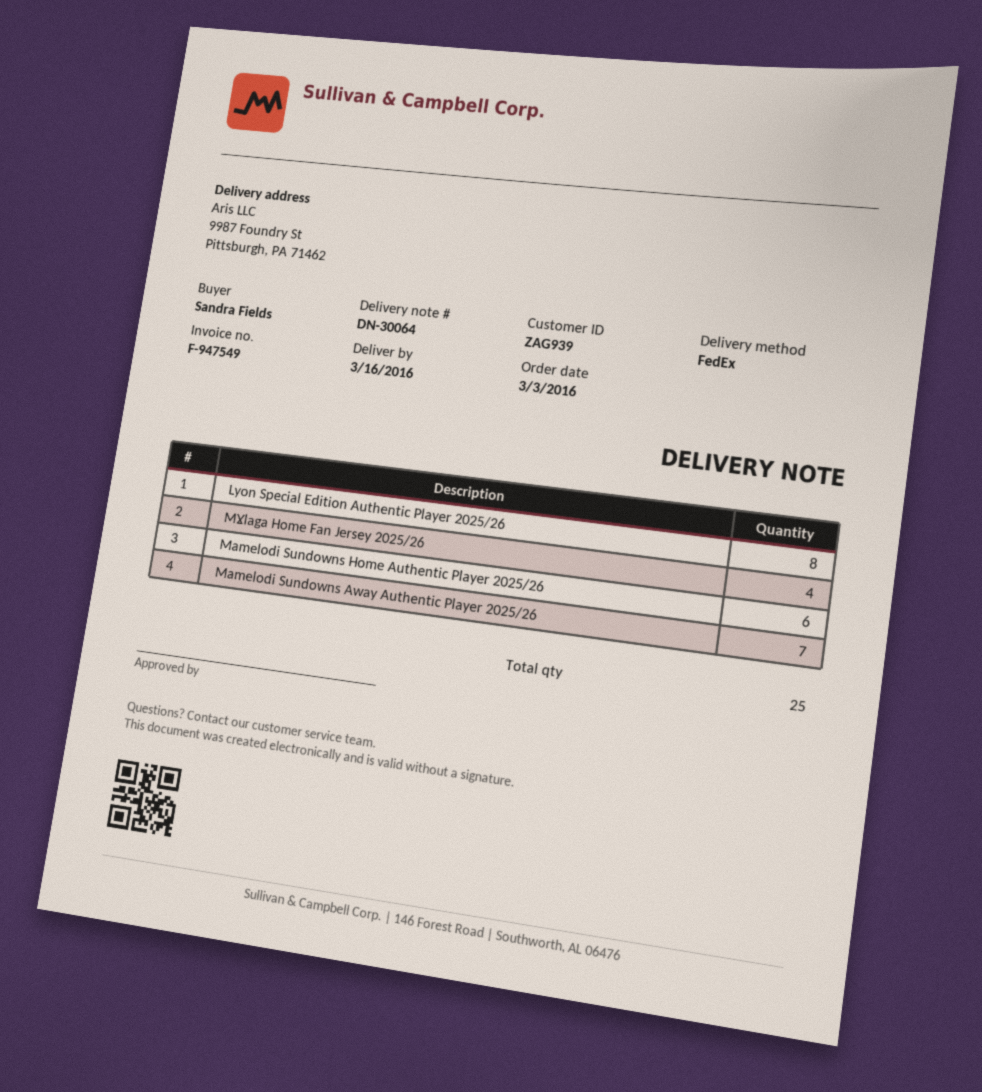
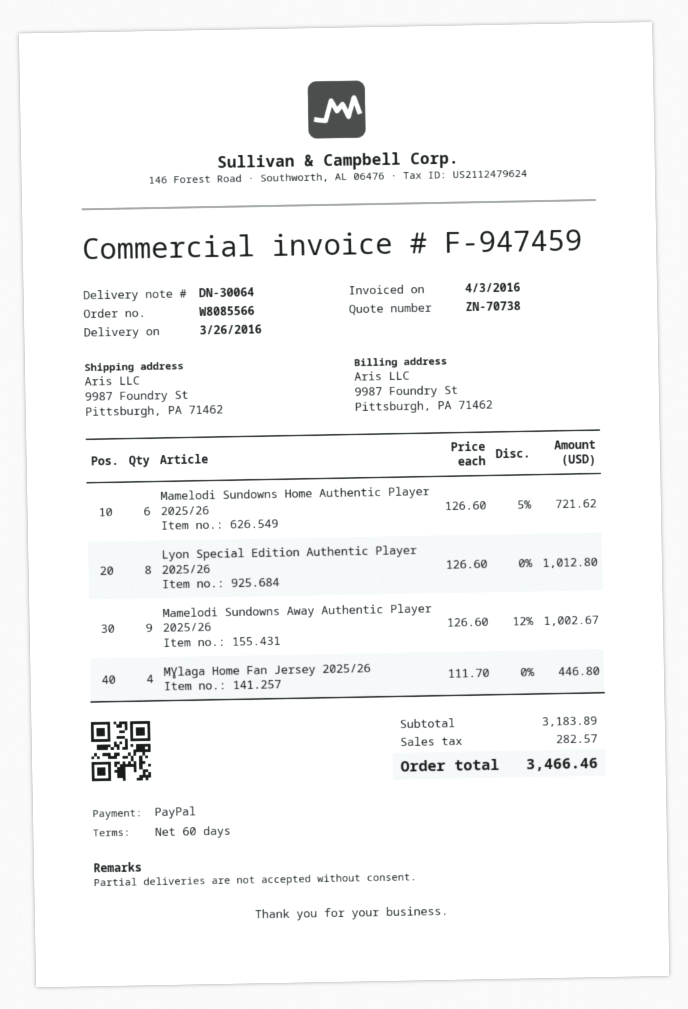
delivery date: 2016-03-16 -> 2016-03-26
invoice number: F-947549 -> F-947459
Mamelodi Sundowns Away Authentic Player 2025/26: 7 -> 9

---

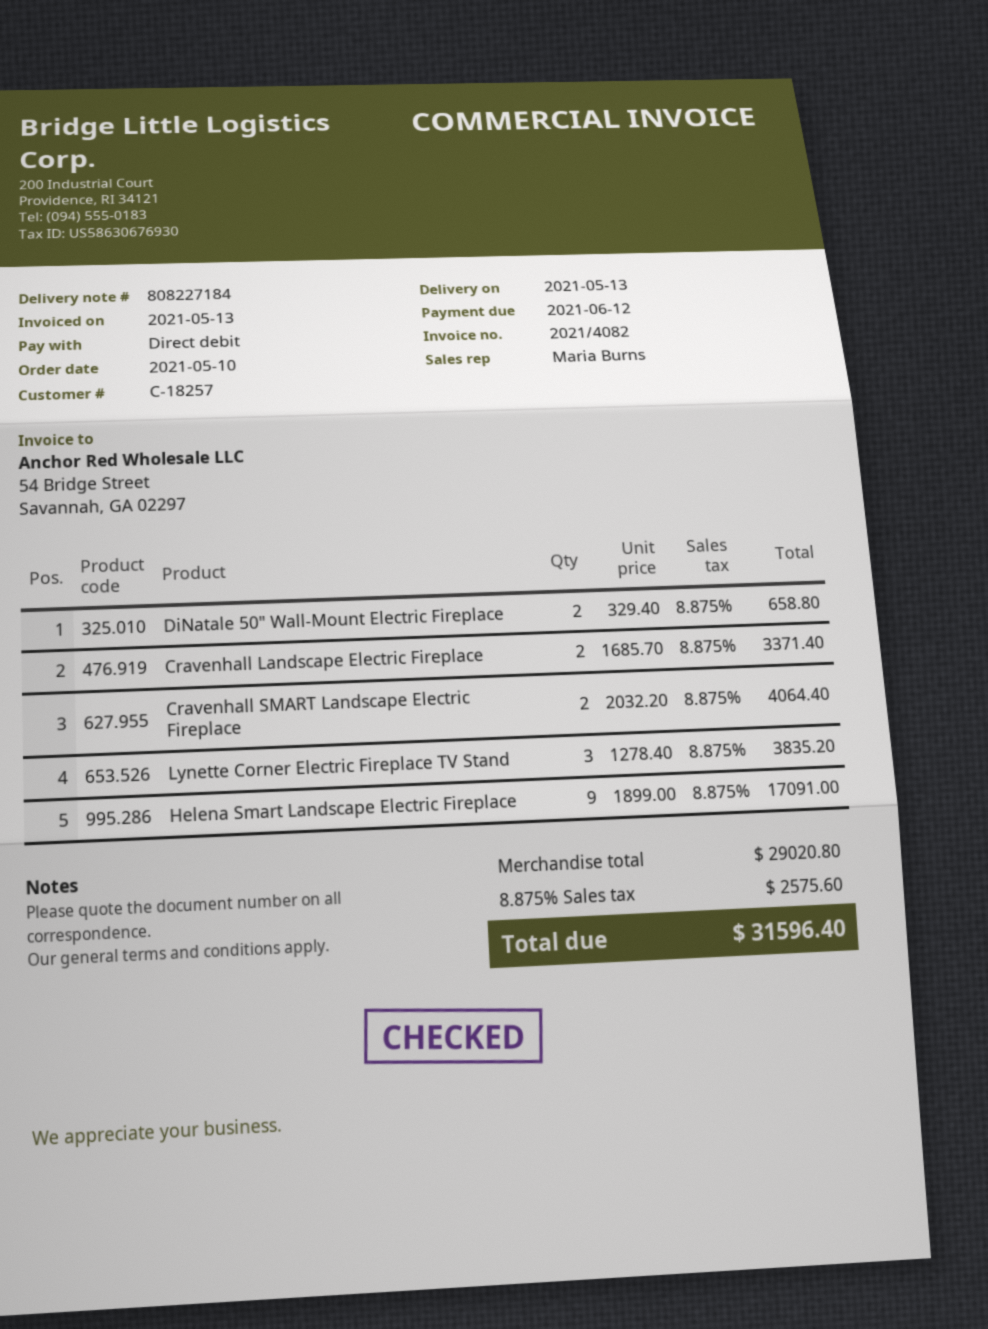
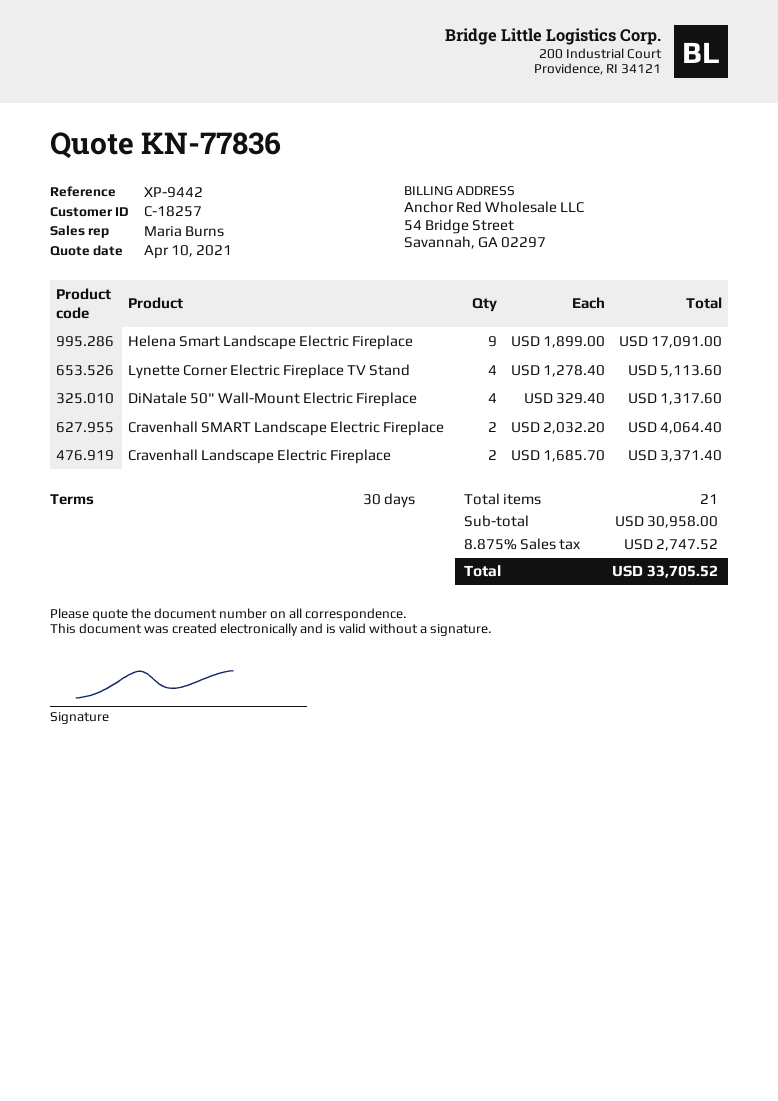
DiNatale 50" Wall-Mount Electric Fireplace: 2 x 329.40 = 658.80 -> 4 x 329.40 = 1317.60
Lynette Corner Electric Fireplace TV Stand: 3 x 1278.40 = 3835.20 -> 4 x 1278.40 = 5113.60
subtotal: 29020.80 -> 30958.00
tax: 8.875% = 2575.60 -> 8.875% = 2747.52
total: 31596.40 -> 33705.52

* * *

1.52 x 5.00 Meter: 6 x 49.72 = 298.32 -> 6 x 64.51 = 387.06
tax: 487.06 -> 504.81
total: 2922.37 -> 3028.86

Assignment:
Using the entries above, extract exactly the span from the line with "invoice number: F-947549 -> F-947459" to the line with "Mamelodi Sundowns Away", both lines included; leave out everything else.

Task answer:
invoice number: F-947549 -> F-947459
Mamelodi Sundowns Away Authentic Player 2025/26: 7 -> 9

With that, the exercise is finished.